Sytuacja, jakiej świadkami stali się nastolatkowie, wydarzyła się we wtorek około 10:00 w rejonie ulic Trocera i Staromiejskiej.
– 27-letni mężczyzna napadł na 72-letniego mieszkańca Zabrza i pobił go bez żadnego powodu. Kiedy pokrzywdzony się przewrócił, sprawca ciągnął go przez kilkanaście metrów za nogę i dalej kopał. Całą sytuację zauważyła grupa trzech 17-latków, którzy postanowili zareagować. Wspólnymi siłami obezwładnili 27-latka i zaprowadzili na pobliski komisariat. Tam o całym zdarzeniu opowiedzieli policjantom – relacjonuje mł. asp. Sebastian Bijok, oficer prasowy KMP Zabrze.
27-latek został zatrzymany, a mundurowi dotarli na miejsce, gdzie został pobity 72-latek.
Nieprzytomnemu mężczyźnie udzielono pierwszej pomocy. Następnie wezwany wcześniej przez przechodniów Zespół Ratownictwa Medycznego, przejął udzielanie pierwszej pomocy i zabrał pokrzywdzonego do szpitala. Obecnie życiu 72-latka nie zagraża niebezpieczeństwo
– dodaje rzecznik policji.
W chwili zatrzymania badanie trzeźwości wykazało w organizmie 27-latka obecność blisko 2 promili alkoholu. Policjanci ustalili też, że w przeszłości mężczyzna był notowany za posiadanie narkotyków oraz groźby karalne. Na tym sprawa się jednak nie kończy, bo wyszło na jaw, że tego samego dnia zatrzymany dopuścił się innej napaści.

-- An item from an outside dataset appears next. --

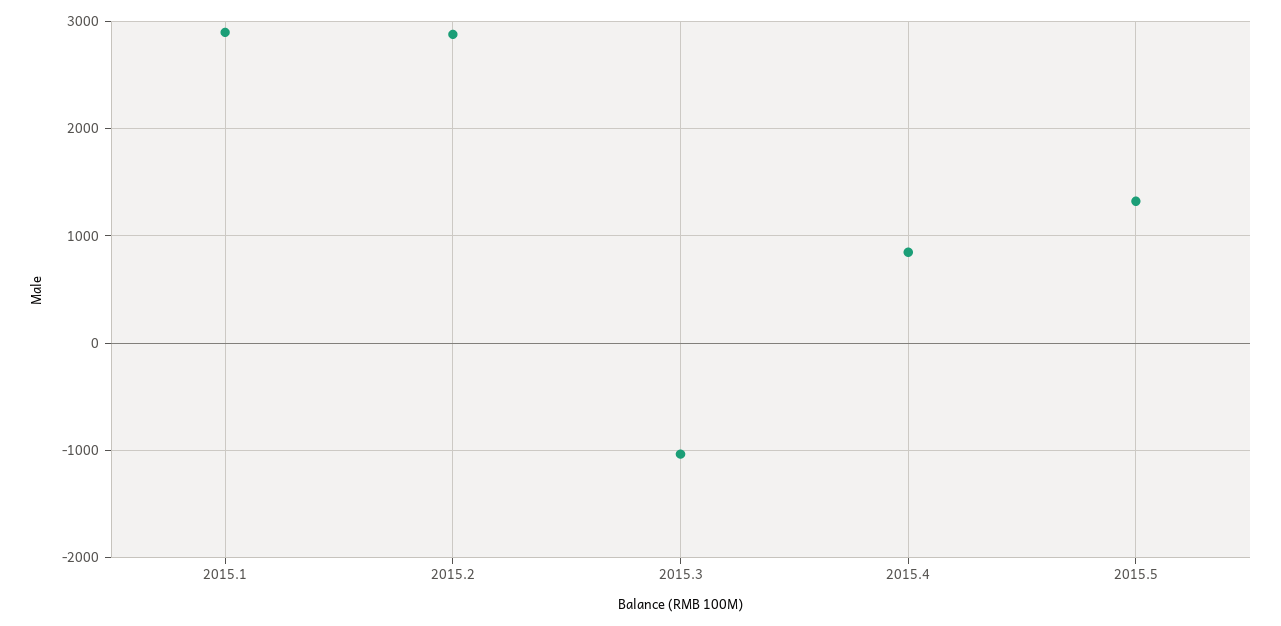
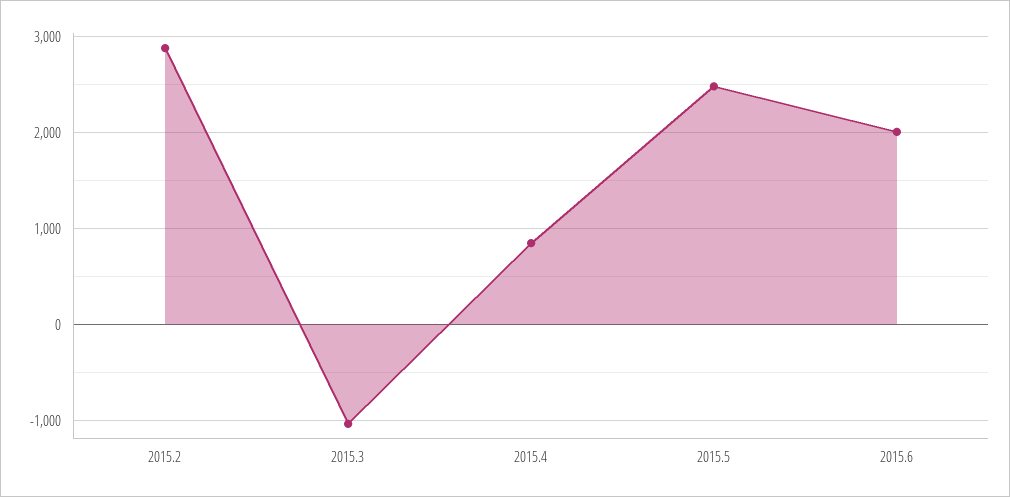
2015.1: 2900 -> none
2015.5: 1300 -> 2500
2015.6: none -> 2000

– Uderzył mężczyznę – 45-letniego obywatela Niemiec. Ponadto zdewastował on wyposażenie sklepu przy ulicy Łanowej, za co również usłyszał zarzuty – kontynuuje Bijok. Policja zaznacza, że na szczególną pochwałę zasługuje obywatelska postawa świadków tej sytuacji, a przede wszystkim młodych zabrzan, którzy zdecydowali się zareagować.